The car bomb that wounded Sajad exploded during the evening of Sept. 12 in the town of Dujail, killing at least 32 people including his 7- and 6-year-old brothers as the three walked home after buying a few pieces of candy.

When Sajad's father heard the explosion, he raced over to his sons. Sajad was the only one still breathing. After the local hospital turned the boy away because his wounds were too severe, Sajad was taken on a U.S. helicopter to the military hospital on Balad Air Base, about 50 miles north of Baghdad.

Of the 11 Iraqis wounded in the blast who were taken to the hospital, 10 survived. The 11th was declared dead on arrival, doctors said.

As soon as the Iraqis arrived at the hospital, a team of doctors and nurses began operating, up to eight patients at a time. Nine hours later at 4 a.m., they called it a night.

"The magnitude of injury is something that's unlike what we typically experience in the civilian world. ... We had a gentleman from the blast with an arm blown off, a leg blown off, a kidney that was destroyed, huge soft tissue injuries, a head injury and he's alive today," said trauma chief Maj.
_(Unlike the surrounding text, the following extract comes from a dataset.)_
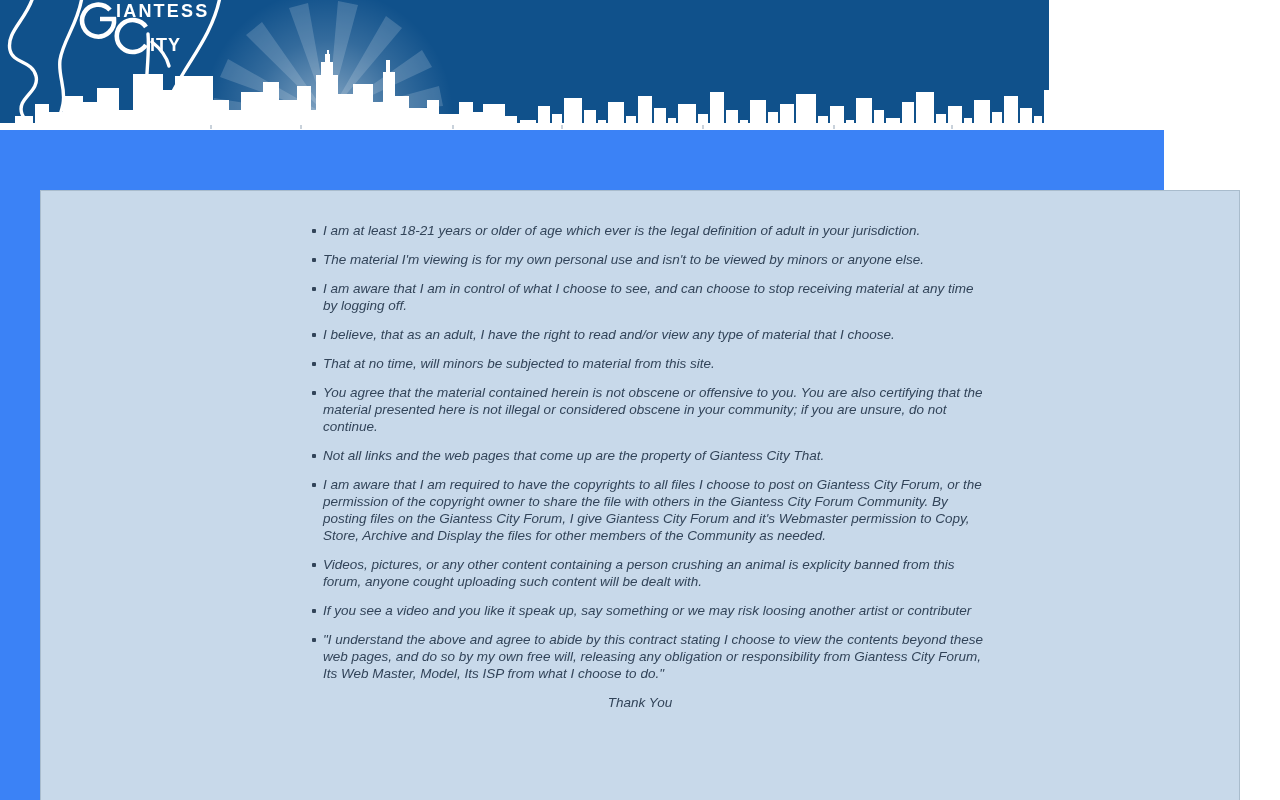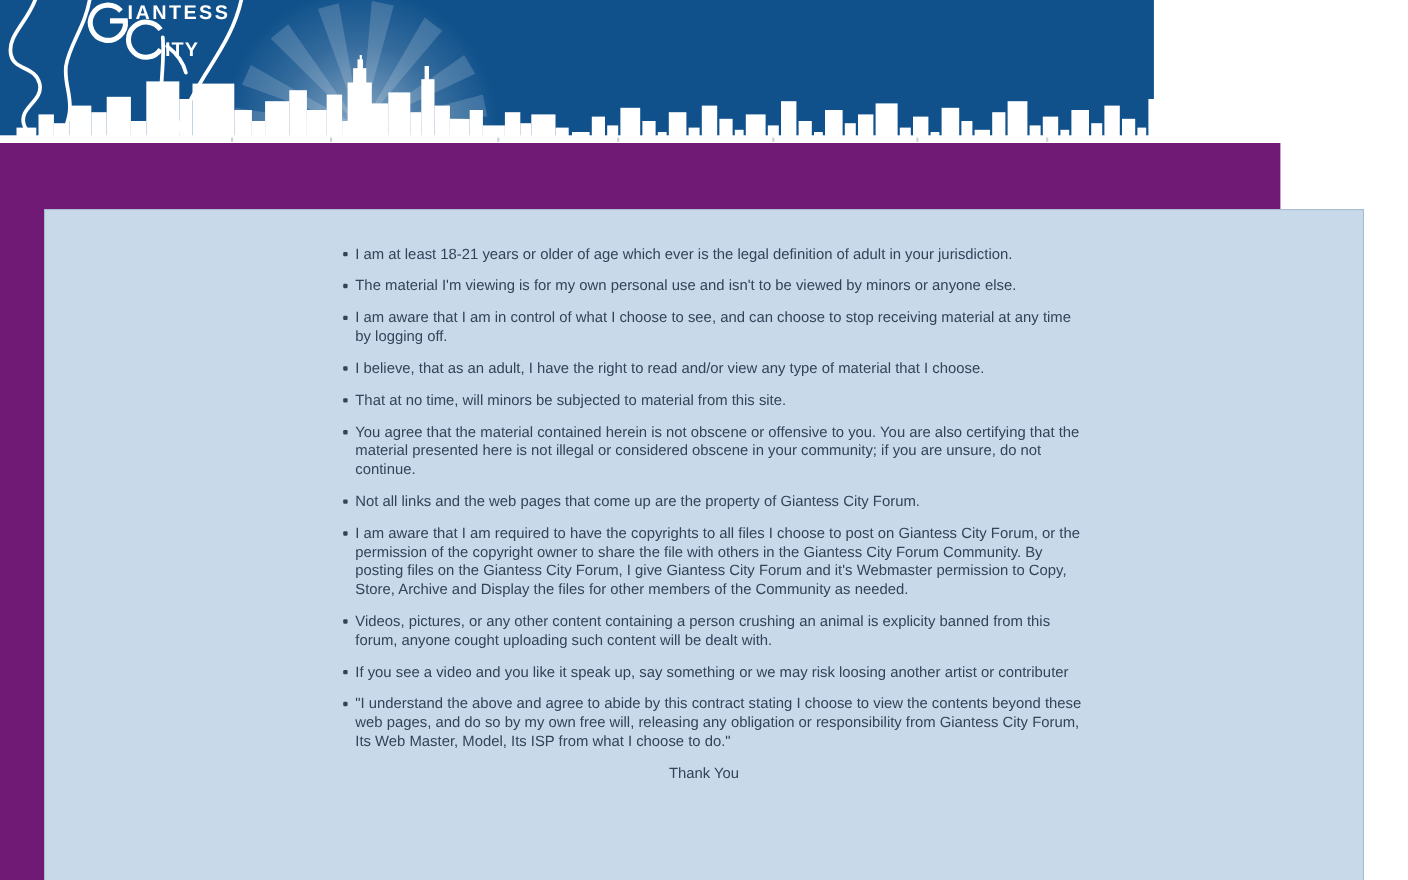"I am at least 18-21" .content-area { background: #701a75 -> #3b82f6; font-style: none -> italic }
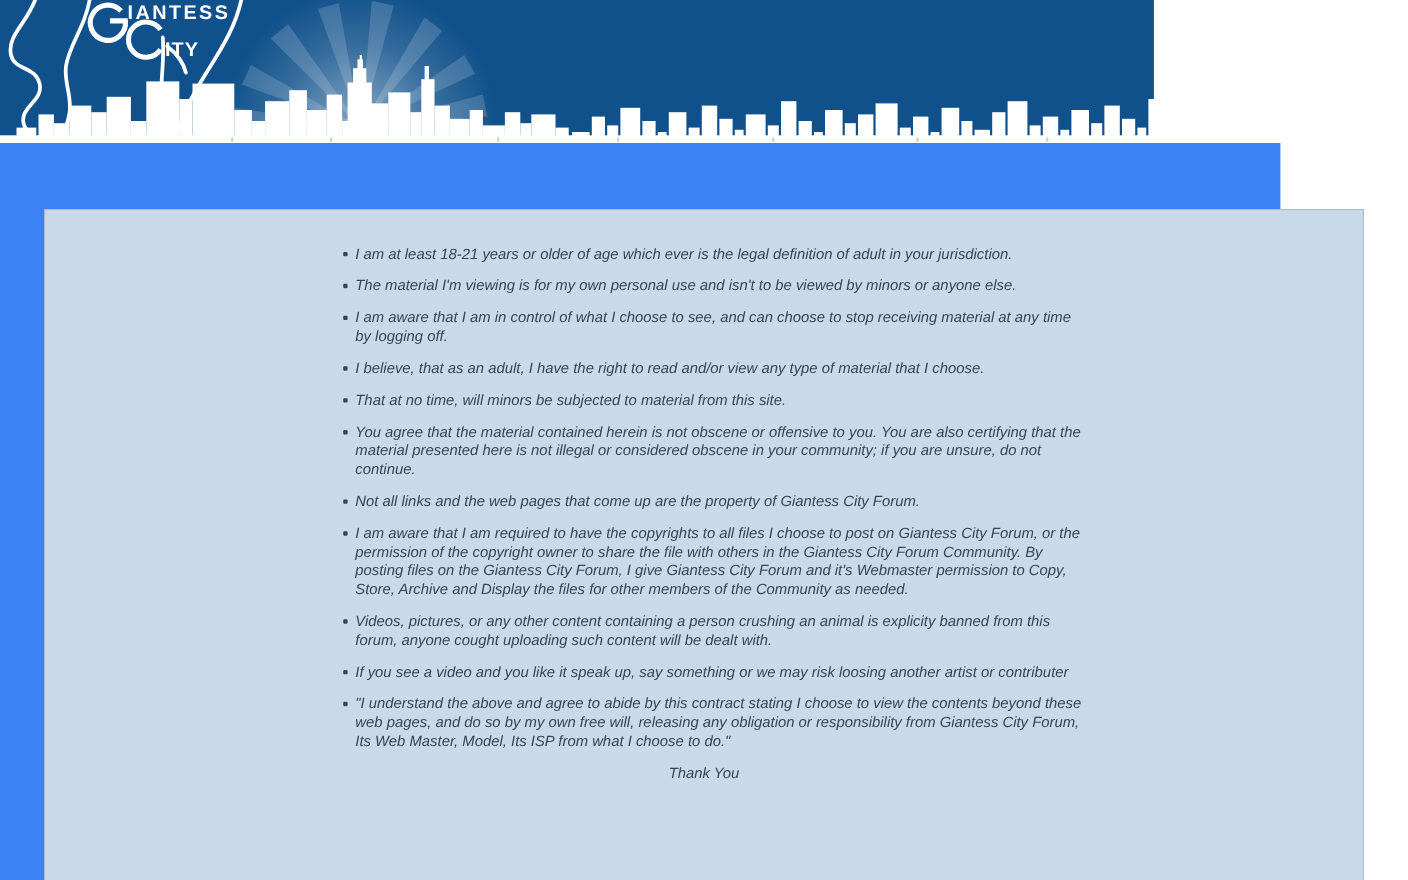"Not all links and the" span { text: Forum -> That }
Gary Vercruysse, an Air Force reservist who is an assistant professor of surgery at Emory University and works at Grady Memorial Hospital in Atlanta.

The injured were rolled back into operating rooms again the next day.

Much of the effort was placed on cleaning wounds to prevent infection. Sajad had his leg amputation wound closed and shrapnel painstakingly picked out of his body.

Trauma surgeon Lt. Col. Debra Malone spent four hours on day two with one man, closing up his amputated finger, reconnecting pieces of his shredded bowel and washing out severe leg and groin wounds.

"This man is a poster child for what we see here: head-to-toe injuries. He would have possibly not survived if he didn't come here," said Malone, a practicing physician at the University of Maryland Medical Center and chief of the medical research branch at Air Force headquarters.

Malone predicted that the man would stay at least a week in the hospital, something unheard of just a year ago.